The same thing could happen in 2026 (right). pic.twitter.com/qV3bEqt2GV
Por eso la OMM está preocupada. Si bien El Niño es un fenómeno natural y recurrente, que suele ocurrir cada dos a siete años, ahora se suma a un planeta que ya se está calentando. Los episodios intensos de El Niño pueden elevar las temperaturas globales en alrededor de 0,2 °C.
La historia reciente demuestra su impacto: un prolongado fenómeno de El Niño contribuyó a un calor récord en 2023, seguido de temperaturas aún más altas en 2024. Los pronósticos sugieren que otro fenómeno de El Niño podría desarrollarse en 2026, lo que podría llevar las temperaturas globales a nuevos récords para 2027.
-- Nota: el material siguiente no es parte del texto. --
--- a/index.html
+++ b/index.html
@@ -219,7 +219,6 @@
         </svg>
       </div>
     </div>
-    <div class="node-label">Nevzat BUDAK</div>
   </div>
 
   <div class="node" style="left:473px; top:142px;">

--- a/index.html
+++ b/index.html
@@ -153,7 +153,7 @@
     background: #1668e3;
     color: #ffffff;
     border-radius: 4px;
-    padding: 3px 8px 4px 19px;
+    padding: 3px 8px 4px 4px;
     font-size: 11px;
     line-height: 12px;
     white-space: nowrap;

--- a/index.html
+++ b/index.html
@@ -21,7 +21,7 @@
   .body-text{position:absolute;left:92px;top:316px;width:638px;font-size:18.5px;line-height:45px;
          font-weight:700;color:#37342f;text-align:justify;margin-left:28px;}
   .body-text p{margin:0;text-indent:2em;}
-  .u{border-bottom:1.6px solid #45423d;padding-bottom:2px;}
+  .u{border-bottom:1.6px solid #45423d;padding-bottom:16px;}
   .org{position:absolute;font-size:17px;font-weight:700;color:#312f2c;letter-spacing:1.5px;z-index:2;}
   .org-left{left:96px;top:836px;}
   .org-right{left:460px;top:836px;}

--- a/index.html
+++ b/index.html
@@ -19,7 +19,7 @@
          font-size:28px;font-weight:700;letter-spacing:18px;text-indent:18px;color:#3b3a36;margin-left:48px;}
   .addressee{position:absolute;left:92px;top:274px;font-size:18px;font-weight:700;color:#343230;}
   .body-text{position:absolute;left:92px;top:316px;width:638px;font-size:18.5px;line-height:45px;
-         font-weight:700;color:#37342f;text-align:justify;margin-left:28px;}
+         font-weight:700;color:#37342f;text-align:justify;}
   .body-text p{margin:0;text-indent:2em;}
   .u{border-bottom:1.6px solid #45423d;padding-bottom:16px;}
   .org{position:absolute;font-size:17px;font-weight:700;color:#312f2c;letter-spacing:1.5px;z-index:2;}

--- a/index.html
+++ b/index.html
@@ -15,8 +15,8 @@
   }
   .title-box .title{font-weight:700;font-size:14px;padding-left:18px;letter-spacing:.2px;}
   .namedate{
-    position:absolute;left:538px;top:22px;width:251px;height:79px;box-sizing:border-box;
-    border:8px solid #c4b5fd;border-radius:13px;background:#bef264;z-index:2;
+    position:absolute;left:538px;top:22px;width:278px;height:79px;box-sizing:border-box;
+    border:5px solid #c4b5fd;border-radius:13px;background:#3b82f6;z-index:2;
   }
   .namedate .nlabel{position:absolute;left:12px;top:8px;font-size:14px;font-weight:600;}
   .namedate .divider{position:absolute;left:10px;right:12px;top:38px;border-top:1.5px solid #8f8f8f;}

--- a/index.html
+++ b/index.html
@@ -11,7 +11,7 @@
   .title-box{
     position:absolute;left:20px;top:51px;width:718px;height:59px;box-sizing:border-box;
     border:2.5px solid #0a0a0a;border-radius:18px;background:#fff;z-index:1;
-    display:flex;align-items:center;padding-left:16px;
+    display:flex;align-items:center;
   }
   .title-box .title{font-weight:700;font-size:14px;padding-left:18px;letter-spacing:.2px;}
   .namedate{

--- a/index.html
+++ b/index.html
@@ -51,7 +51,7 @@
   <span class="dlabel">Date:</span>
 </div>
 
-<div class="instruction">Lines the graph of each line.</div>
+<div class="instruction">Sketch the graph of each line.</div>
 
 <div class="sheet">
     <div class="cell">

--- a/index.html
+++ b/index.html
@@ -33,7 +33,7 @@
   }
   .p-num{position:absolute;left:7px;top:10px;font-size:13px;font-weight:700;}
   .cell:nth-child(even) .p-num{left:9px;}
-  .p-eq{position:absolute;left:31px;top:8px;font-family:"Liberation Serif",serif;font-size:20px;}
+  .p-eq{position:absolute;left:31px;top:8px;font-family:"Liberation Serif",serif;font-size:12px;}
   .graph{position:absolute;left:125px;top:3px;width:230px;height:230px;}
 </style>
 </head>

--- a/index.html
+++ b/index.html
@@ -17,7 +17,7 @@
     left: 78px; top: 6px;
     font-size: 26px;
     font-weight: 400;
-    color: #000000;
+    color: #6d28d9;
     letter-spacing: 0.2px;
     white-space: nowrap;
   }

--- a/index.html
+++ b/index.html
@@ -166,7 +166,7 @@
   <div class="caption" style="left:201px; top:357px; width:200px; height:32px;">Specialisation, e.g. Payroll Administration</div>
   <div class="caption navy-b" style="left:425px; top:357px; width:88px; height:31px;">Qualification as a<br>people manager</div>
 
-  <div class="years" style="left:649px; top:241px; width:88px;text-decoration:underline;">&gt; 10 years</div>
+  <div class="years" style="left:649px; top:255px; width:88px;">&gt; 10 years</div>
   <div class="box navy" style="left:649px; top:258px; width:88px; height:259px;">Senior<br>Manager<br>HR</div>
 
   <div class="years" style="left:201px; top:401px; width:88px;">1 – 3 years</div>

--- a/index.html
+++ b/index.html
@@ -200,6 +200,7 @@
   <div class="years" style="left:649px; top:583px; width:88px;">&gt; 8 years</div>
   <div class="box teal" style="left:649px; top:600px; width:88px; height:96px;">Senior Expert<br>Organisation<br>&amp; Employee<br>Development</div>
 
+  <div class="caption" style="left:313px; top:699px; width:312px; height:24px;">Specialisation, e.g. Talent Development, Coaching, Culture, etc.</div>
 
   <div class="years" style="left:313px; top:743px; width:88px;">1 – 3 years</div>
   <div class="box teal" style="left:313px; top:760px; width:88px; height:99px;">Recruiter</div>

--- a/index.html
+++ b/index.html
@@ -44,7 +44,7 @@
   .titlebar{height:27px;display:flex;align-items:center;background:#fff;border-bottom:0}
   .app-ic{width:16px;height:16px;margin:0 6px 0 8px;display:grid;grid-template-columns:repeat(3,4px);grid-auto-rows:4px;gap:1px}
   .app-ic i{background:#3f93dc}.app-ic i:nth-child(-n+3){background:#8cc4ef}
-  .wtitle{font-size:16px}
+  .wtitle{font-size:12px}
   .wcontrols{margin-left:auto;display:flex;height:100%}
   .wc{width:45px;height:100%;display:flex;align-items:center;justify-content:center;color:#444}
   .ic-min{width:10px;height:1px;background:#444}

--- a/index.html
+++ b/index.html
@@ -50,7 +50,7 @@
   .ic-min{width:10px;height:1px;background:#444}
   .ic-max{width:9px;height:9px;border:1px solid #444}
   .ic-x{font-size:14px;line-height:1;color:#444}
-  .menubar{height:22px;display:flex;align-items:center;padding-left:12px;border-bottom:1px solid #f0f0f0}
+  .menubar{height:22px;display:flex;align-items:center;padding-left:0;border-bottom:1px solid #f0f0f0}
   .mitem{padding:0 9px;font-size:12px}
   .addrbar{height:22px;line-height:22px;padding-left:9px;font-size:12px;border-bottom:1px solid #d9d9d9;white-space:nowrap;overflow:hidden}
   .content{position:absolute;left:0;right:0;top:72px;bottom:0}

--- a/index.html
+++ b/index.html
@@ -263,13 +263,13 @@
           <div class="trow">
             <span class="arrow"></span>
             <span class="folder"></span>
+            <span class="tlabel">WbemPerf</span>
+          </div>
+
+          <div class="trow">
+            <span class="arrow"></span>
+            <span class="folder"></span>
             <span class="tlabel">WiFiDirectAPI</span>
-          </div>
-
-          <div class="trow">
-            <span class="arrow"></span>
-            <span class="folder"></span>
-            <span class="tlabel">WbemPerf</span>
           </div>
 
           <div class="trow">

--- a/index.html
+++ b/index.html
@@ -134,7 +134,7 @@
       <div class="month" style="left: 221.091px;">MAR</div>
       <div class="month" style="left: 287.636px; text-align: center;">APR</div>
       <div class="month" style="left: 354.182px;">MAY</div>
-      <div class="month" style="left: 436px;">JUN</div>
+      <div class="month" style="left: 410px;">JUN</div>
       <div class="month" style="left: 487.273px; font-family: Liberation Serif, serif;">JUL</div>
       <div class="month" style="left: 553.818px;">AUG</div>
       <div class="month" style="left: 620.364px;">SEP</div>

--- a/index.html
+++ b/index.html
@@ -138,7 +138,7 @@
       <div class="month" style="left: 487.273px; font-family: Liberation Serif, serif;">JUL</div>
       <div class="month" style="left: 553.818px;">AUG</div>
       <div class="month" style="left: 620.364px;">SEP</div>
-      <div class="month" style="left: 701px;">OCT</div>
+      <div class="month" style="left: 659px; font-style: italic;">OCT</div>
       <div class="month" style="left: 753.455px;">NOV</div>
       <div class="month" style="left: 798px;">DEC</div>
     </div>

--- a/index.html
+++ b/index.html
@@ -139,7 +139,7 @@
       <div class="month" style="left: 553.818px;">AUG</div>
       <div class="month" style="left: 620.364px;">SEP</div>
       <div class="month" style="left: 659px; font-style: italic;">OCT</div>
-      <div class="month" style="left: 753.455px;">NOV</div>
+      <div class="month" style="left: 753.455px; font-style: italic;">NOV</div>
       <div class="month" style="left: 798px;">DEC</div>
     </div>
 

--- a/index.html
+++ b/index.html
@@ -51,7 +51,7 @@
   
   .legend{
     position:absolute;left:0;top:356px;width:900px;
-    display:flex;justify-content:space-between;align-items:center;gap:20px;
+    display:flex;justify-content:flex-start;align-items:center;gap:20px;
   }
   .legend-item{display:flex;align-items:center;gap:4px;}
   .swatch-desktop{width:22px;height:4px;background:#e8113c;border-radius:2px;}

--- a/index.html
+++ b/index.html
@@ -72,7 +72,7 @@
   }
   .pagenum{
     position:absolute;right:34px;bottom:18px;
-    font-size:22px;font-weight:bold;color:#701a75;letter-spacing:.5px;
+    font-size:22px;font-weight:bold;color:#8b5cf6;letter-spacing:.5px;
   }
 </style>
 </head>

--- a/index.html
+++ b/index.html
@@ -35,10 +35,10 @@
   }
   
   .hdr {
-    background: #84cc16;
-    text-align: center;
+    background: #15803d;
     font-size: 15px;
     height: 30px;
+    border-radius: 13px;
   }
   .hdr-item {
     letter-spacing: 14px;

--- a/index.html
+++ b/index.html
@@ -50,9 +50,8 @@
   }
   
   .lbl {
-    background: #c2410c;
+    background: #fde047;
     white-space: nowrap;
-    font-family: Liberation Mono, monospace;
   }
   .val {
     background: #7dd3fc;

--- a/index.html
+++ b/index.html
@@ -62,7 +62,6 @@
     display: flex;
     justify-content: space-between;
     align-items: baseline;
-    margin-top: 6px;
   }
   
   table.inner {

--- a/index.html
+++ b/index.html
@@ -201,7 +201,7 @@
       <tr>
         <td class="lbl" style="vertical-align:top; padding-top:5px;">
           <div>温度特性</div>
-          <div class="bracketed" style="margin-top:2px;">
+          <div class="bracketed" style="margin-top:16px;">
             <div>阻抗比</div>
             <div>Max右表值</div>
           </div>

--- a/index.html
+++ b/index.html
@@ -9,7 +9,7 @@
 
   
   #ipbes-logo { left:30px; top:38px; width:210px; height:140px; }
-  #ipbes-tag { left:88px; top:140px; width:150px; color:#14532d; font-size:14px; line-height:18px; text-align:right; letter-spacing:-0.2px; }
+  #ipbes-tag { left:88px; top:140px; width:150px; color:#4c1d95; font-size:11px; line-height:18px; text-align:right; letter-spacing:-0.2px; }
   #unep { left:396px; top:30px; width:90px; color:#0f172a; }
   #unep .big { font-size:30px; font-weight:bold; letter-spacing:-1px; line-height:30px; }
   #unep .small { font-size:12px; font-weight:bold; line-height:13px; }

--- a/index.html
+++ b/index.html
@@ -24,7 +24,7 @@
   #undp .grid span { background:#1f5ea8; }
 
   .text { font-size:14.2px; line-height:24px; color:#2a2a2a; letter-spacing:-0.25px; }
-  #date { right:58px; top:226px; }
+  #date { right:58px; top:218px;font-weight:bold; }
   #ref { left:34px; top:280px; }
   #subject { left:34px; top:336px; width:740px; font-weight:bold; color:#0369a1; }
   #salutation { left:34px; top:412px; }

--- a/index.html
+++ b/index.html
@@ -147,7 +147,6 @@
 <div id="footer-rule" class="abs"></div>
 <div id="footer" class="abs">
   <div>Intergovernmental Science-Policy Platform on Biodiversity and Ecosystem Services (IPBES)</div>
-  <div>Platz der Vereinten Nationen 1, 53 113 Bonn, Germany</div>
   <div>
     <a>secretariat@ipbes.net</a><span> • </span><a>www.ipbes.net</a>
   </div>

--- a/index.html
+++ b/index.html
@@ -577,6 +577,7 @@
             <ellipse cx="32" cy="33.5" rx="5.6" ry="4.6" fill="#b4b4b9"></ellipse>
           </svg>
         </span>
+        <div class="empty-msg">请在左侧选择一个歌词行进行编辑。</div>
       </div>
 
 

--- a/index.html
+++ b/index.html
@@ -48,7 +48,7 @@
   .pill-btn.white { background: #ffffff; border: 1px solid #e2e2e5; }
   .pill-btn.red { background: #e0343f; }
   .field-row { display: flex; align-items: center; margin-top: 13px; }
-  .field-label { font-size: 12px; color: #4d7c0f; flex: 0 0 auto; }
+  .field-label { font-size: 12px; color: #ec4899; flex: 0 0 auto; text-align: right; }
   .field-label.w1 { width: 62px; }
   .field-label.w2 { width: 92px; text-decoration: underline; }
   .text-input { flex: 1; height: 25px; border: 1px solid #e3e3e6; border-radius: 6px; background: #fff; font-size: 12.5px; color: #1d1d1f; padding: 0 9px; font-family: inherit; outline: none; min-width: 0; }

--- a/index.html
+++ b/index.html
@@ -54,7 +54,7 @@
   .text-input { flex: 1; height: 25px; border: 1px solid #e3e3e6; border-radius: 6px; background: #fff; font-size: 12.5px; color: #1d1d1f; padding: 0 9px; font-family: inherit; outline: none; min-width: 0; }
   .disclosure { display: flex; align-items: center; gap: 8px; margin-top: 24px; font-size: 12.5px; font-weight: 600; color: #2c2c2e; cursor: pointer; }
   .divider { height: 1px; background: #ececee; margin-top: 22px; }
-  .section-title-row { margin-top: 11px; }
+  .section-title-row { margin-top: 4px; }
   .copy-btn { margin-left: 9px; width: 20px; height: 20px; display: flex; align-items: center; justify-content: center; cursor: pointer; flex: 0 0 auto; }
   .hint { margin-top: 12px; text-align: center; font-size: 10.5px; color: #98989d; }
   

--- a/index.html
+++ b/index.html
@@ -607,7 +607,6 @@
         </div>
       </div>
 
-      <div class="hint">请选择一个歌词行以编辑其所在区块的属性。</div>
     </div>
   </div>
Otras preocupaciones y reacciones
Más allá de estos problemas fundamentales, varios detalles adicionales subrayan la gravedad de la situación. El calor almacenado en las capas superiores del océano ha aumentado a un ritmo que duplica con creces el observado a finales del siglo XX, lo que indica una rápida aceleración del calentamiento.
Este calentamiento oceánico no solo afecta a los sistemas meteorológicos, sino que también daña los ecosistemas marinos y contribuye a la propagación de enfermedades como el dengue.

Mientras tanto, líderes mundiales como António Guterres han advertido que "todos los indicadores climáticos clave están en rojo", e instan a una transición de los combustibles fósiles a las energías renovables por motivos climáticos, energéticos y de seguridad nacional.
Por lo tanto, la evidencia muestra un sistema climático sometido a una presión creciente, donde la variabilidad natural, como El Niño, interactúa ahora con el calentamiento provocado por el ser humano de maneras que podrían producir fenómenos extremos sin precedentes.